■ **INFORMATION SUPPLIED**

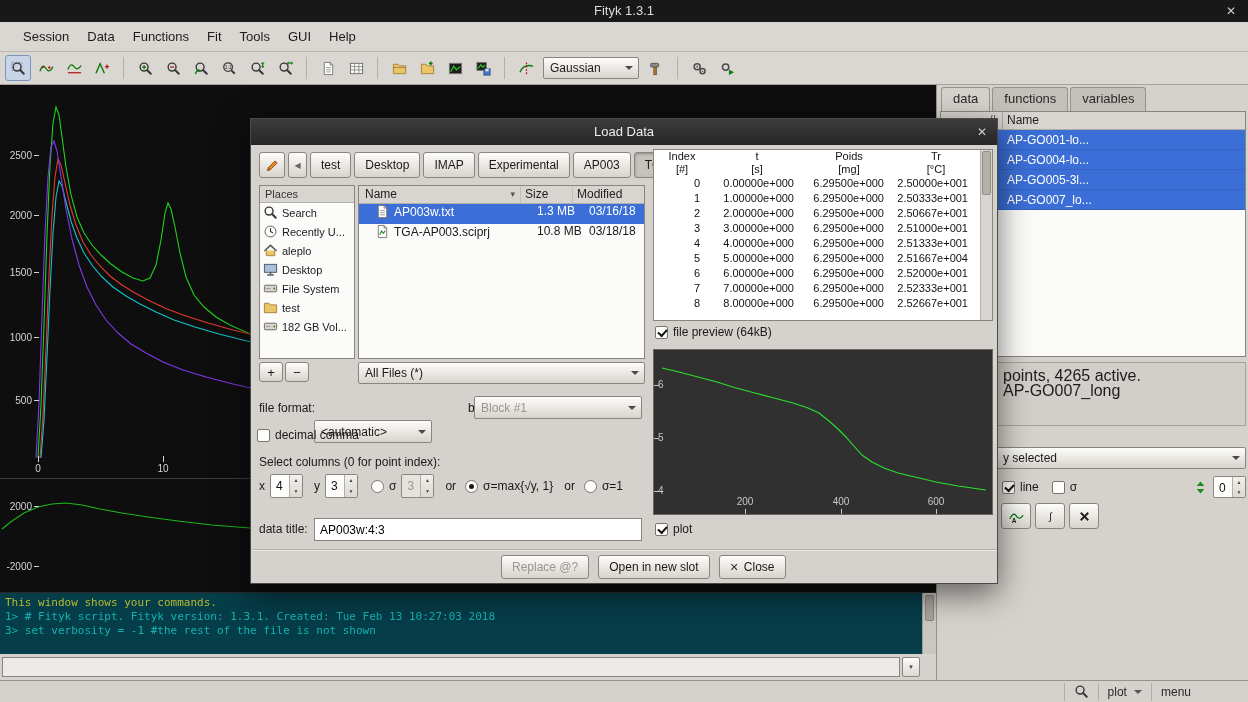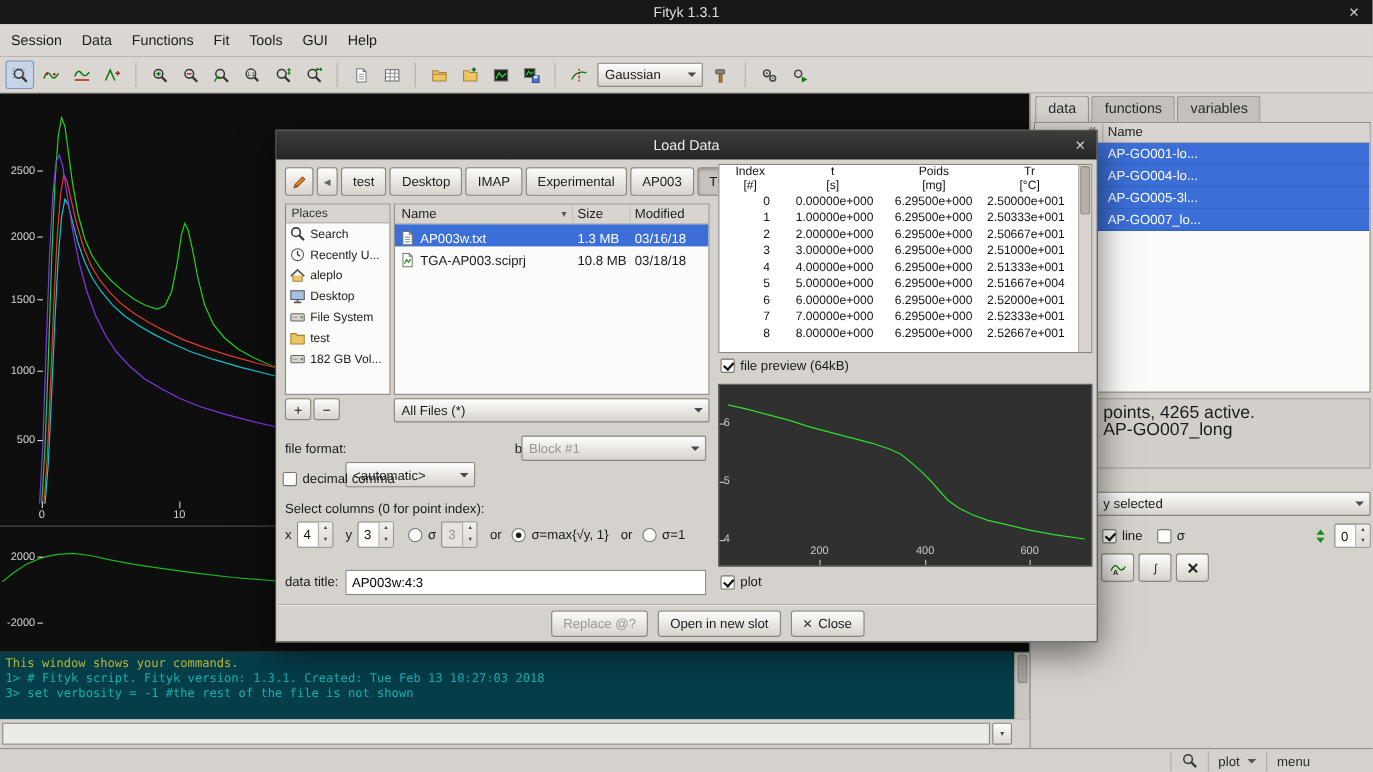"Session" .menubar { padding-left: 1px -> 14px }
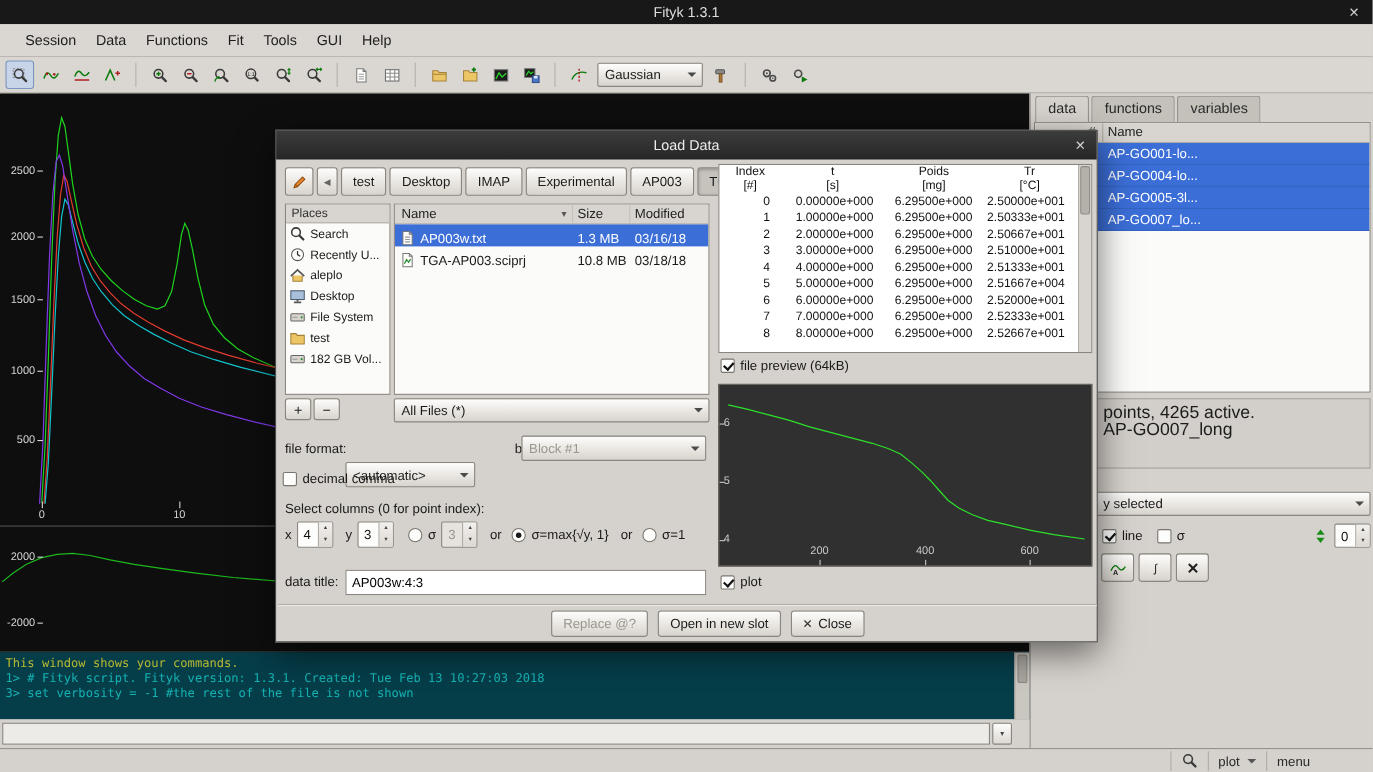"AP003w.txt" .frow { align-items: flex-end -> flex-start; padding-left: none -> 12px }
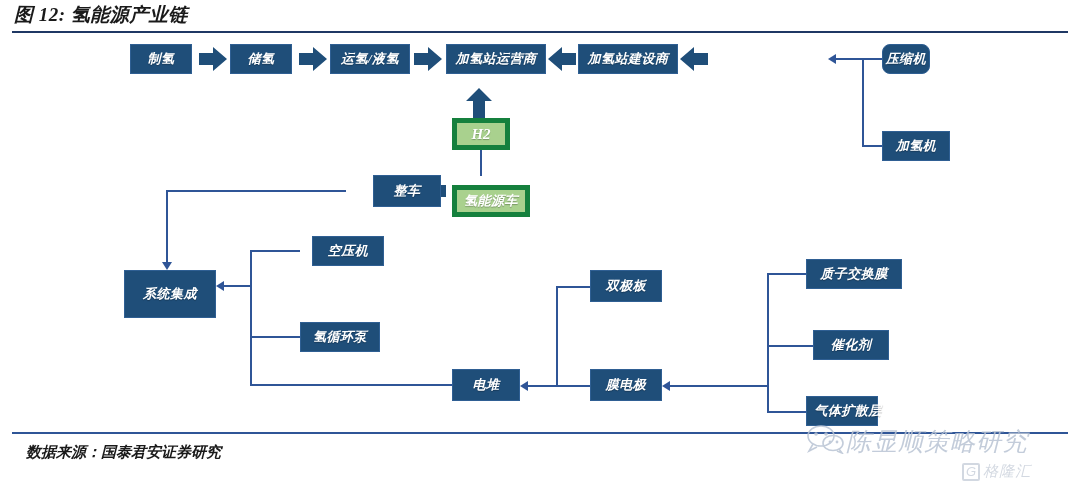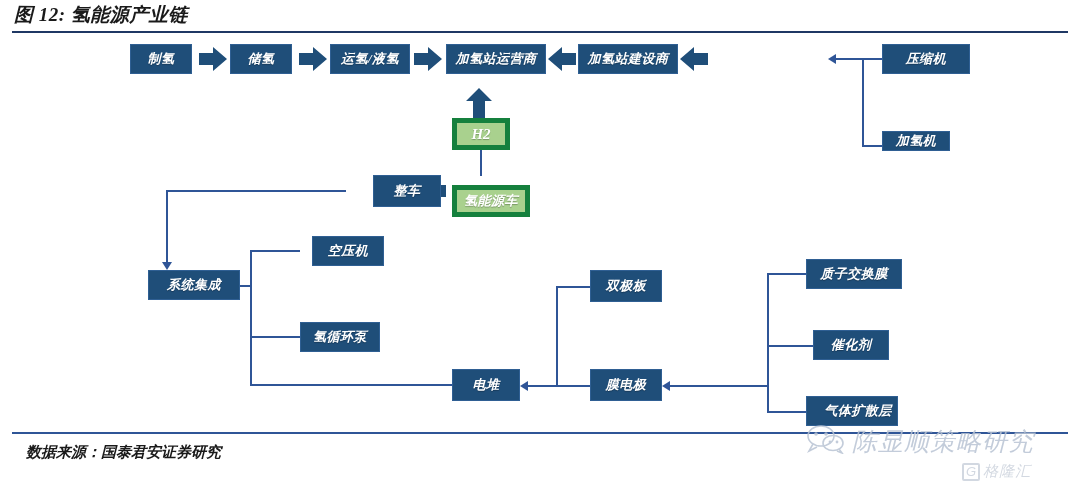"压缩机" div.node { border-radius: none -> 8px; width: 88px -> 48px }
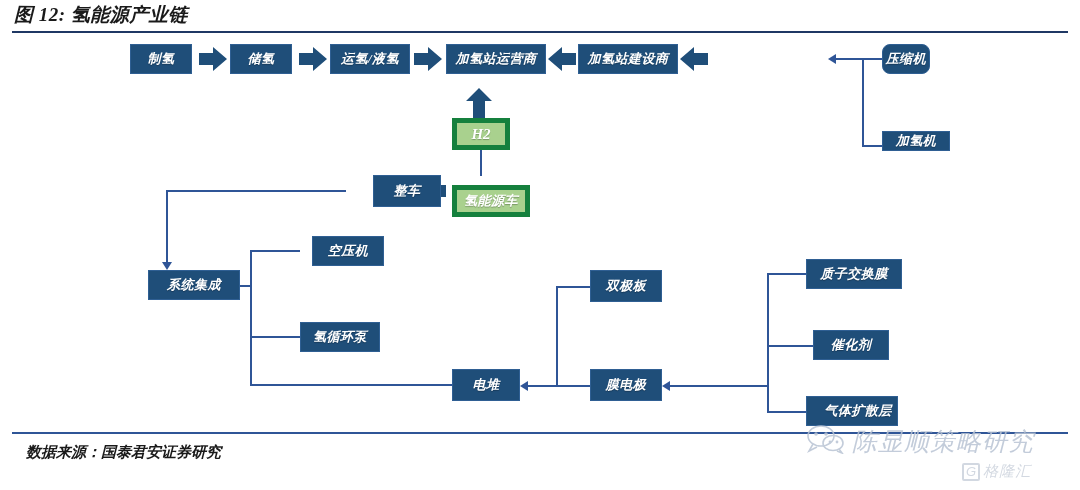"加氢机" div.node { height: 20px -> 30px }
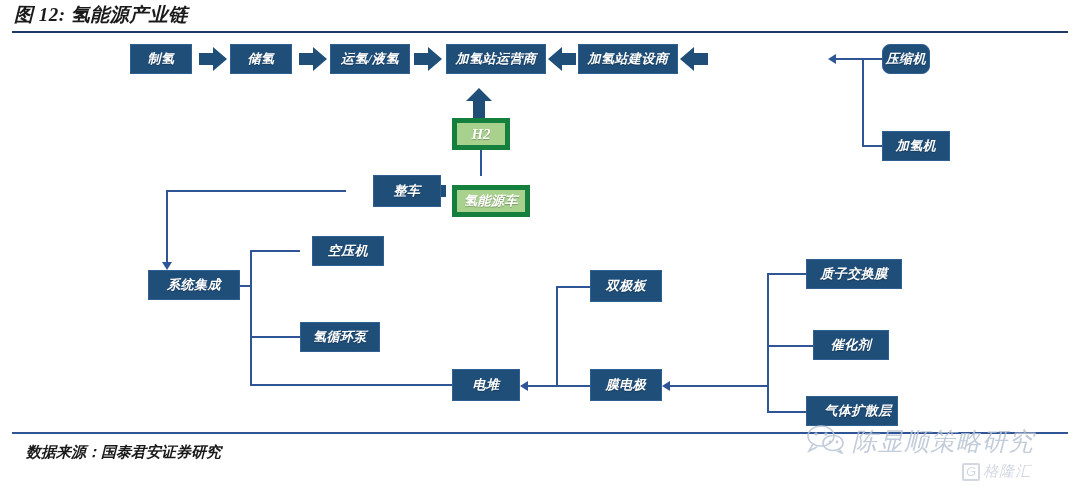"系统集成" div.node { height: 30px -> 48px; margin-left: 24px -> none }
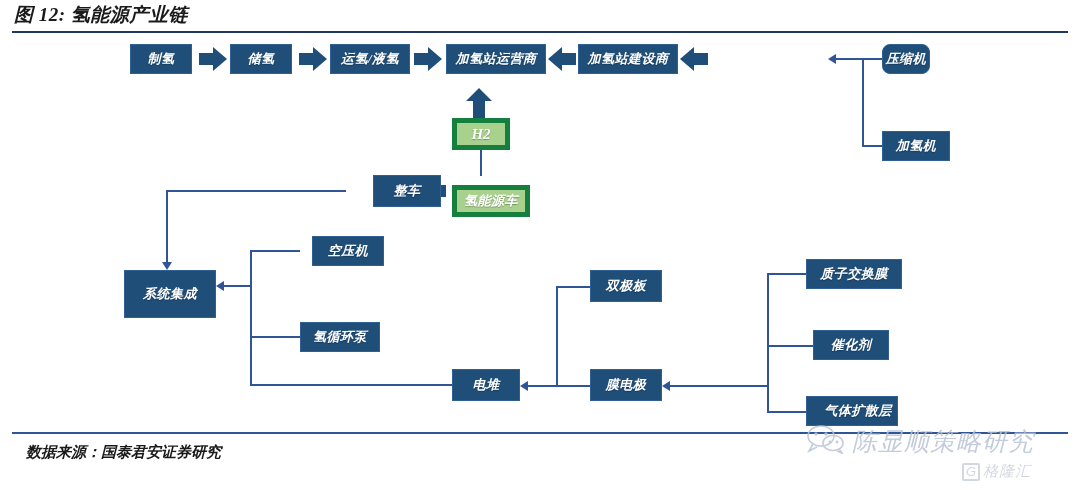"气体扩散层" div.node { width: 92px -> 72px }
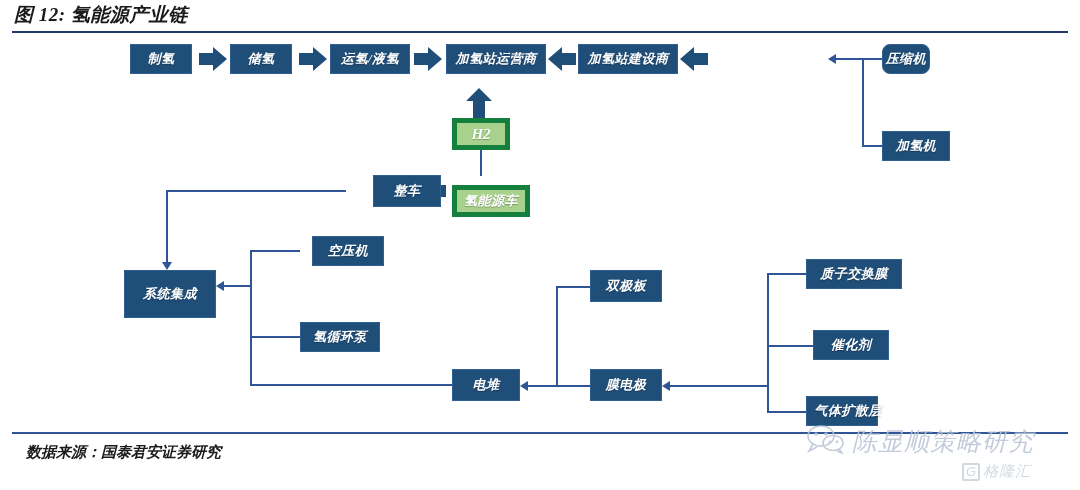"陈显顺策略研究" #watermark { gap: 6px -> none }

■ **YOUR OBJECTIVE**
The exact lines from the beginning of the data through the one that contains "height: 30px ->" must be given again, both ends included, and pictures must be left out.

■ **WRITTEN SOLUTION**
"Session" .menubar { padding-left: 1px -> 14px }
"AP003w.txt" .frow { align-items: flex-end -> flex-start; padding-left: none -> 12px }
"压缩机" div.node { border-radius: none -> 8px; width: 88px -> 48px }
"加氢机" div.node { height: 20px -> 30px }
"系统集成" div.node { height: 30px -> 48px; margin-left: 24px -> none }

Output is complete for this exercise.